As I limp my way to Boots to urgently pick up Lactulose (fragile from surgery, still in stitches and covered in dressing), I am rekindled with the same rage I have felt after having been neglectfully misdiagnosed consistently for an entire year only to realise that I had a nearly septic gallbladder which need to be urgently removed last week.
With any major surgery, patients are typically given lots of opioids and morphine to help with the pain. Whilst these pain meds are indeed a lifesaver post operation, I have since learnt that they obstruct the digestive process making it near impossible to pass stool post-surgery – a milestone seen as a sign of healing.
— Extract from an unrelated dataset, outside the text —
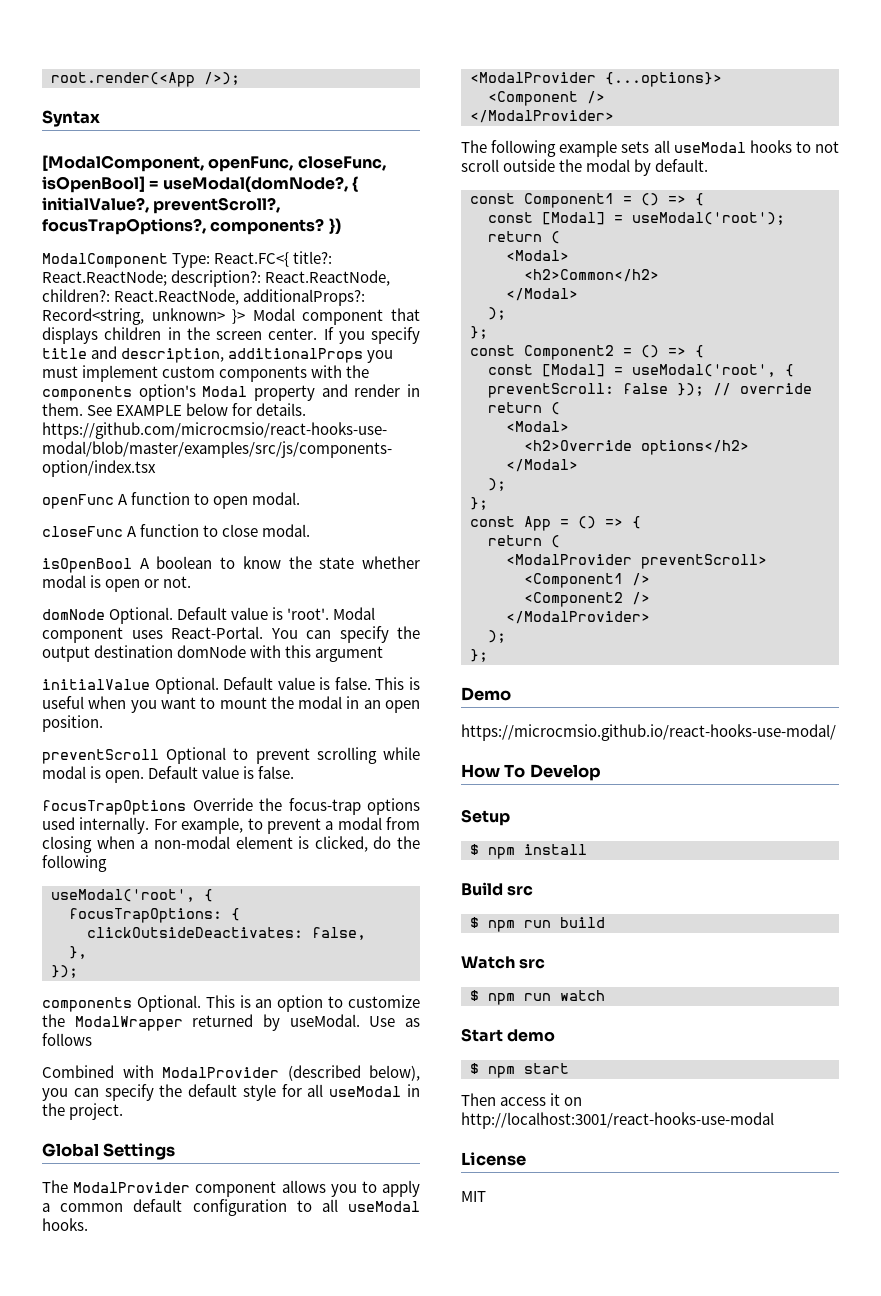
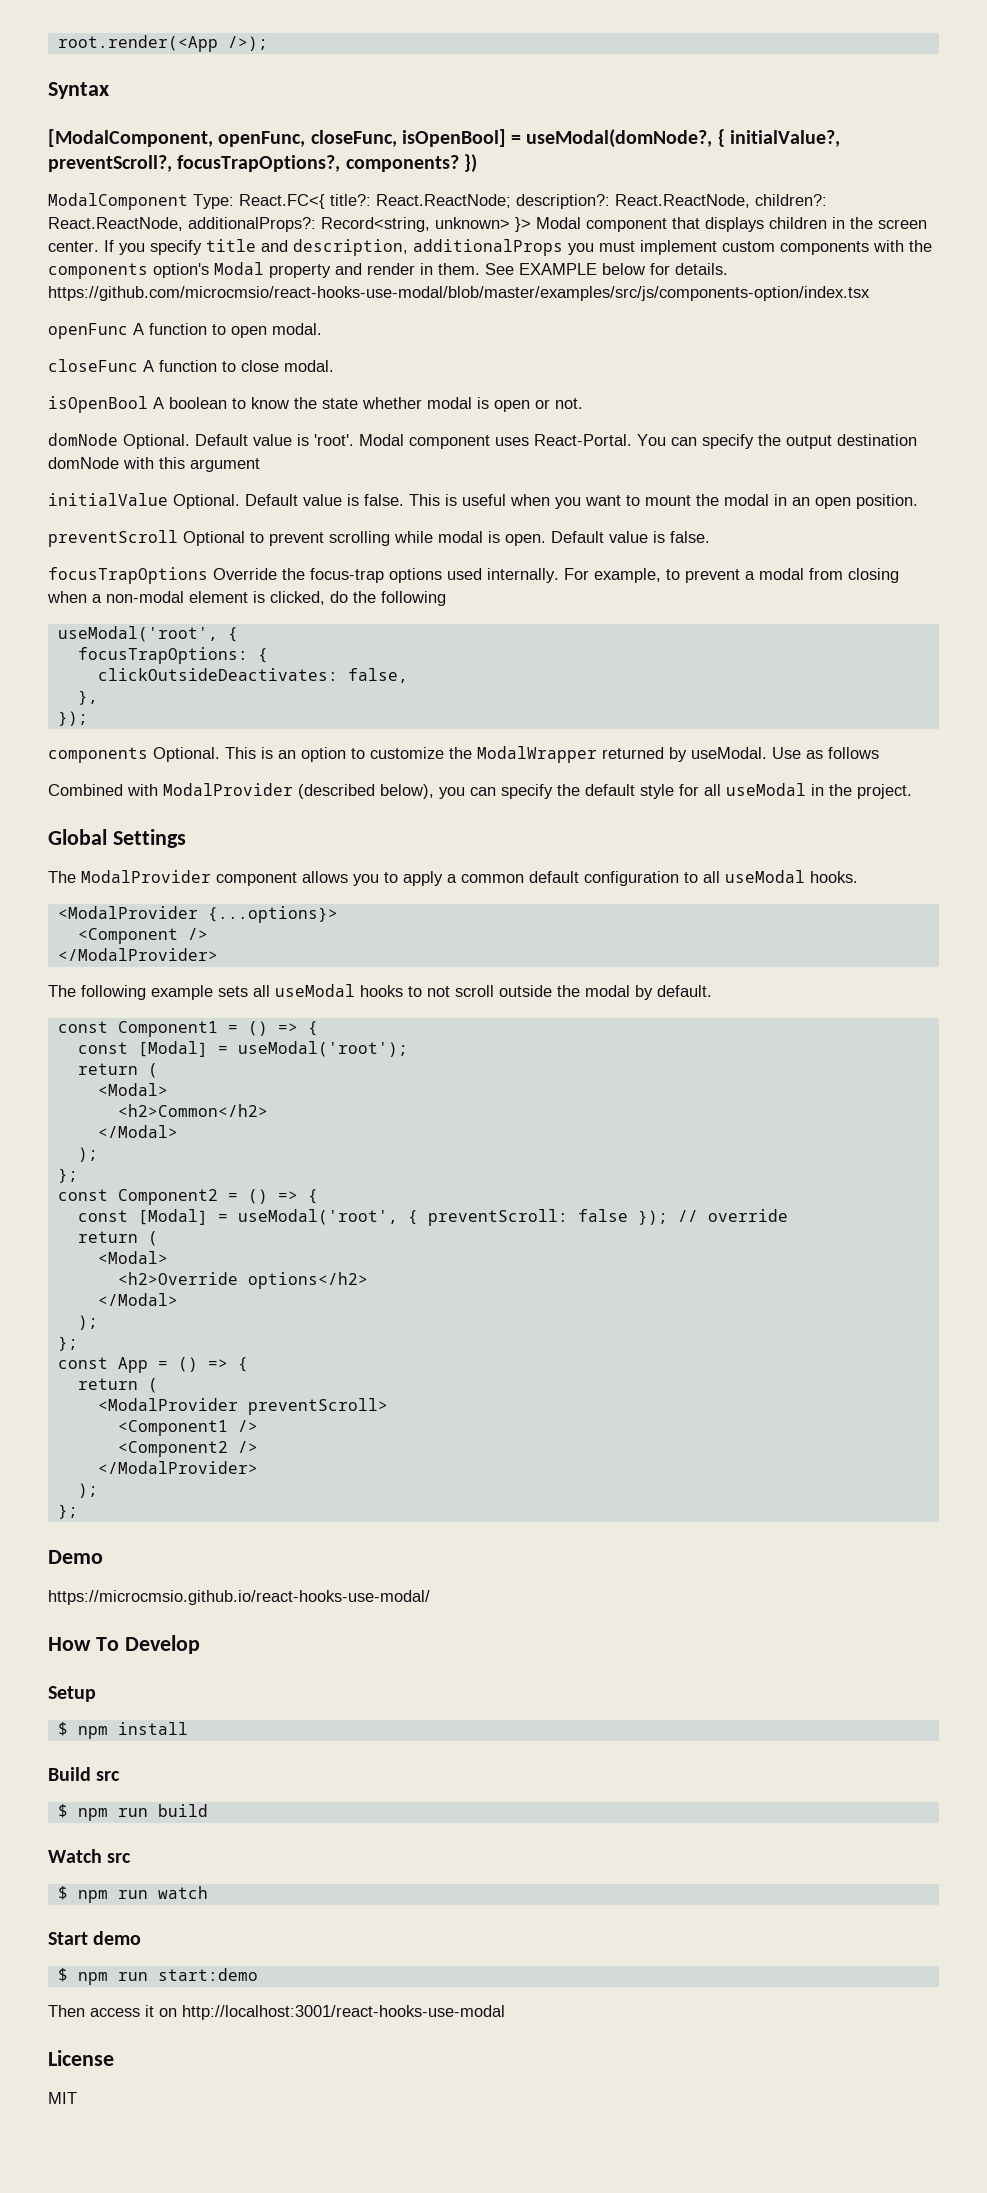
[524,1063,569,1074] start -> [117,1968,258,1981] run start:demo

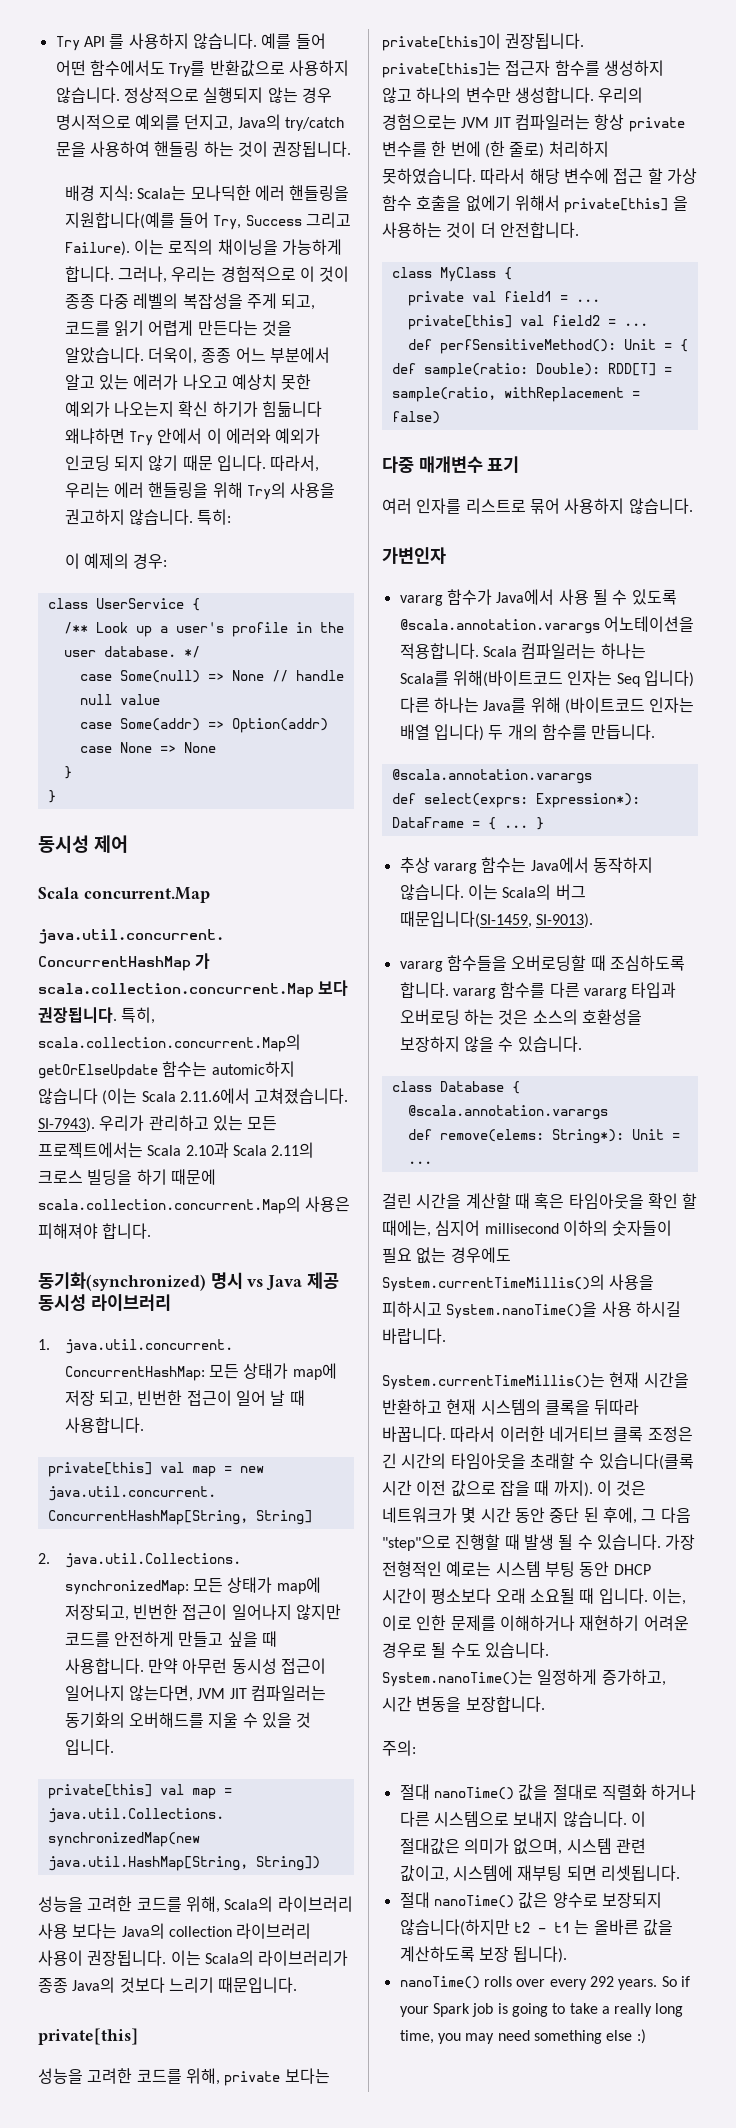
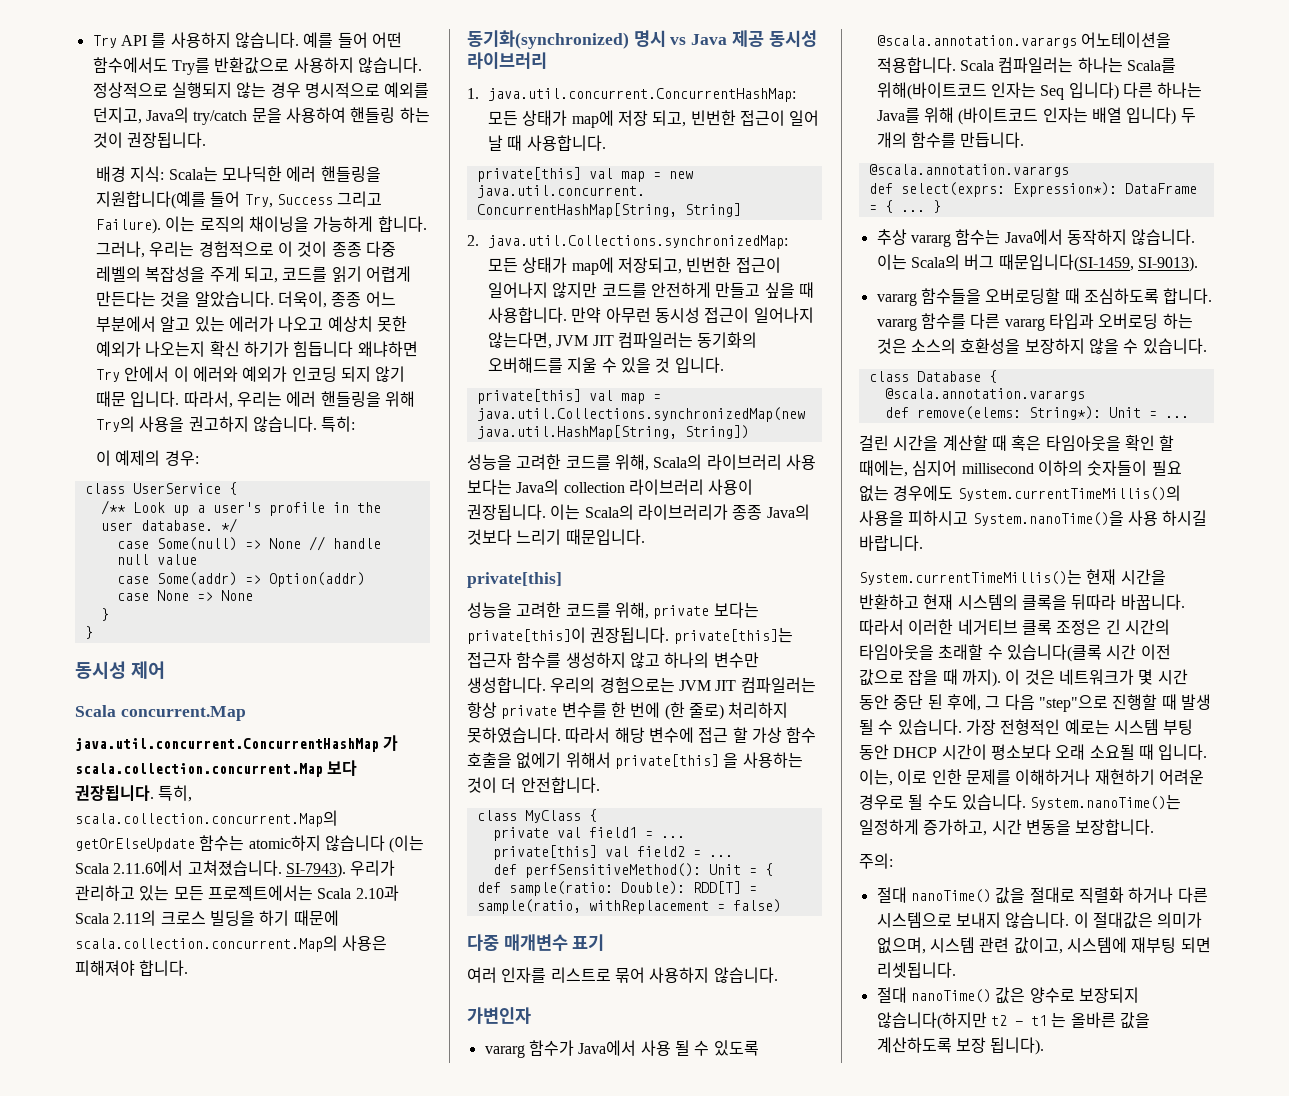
[261,401,322,417] 힘듦니다 -> [293,341,354,357] 힘듭니다
[211,1061,295,1077] automic하지 -> [248,835,321,851] atomic하지
[399,1976,690,1990] [399,2003,684,2017] [399,2029,646,2044] // nanoTime() rolls over every 292 years. So if your Spark job is going to take a really long time, you may need something else :) -> (1045, 1046) none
I should elaborate that the definition of 'near impossible' feels akin to birthing a baby whilst having surgery stitches in one's abdomen.
Given what I expect medical professionals should know both surgery and opioids, why should I have to nearly rupture my fresh surgery stitches before realising this? If I were to cause harm to my body during this time, would it indeed not cost the NHS more money to remedy the situation? I read that it costs the NHS £71m annually for constipation related admissions. Does it not make sense to prevent me joining that number by bringing a serving of lactulose each time I was given oral morphine in anticipation of surgery related constipation? And if it is a question of cost, should it not be a discharge prerequisite or post operation care to advise the patient to purchase them just like you do paracetamol, knowing that this would be required for them to heal.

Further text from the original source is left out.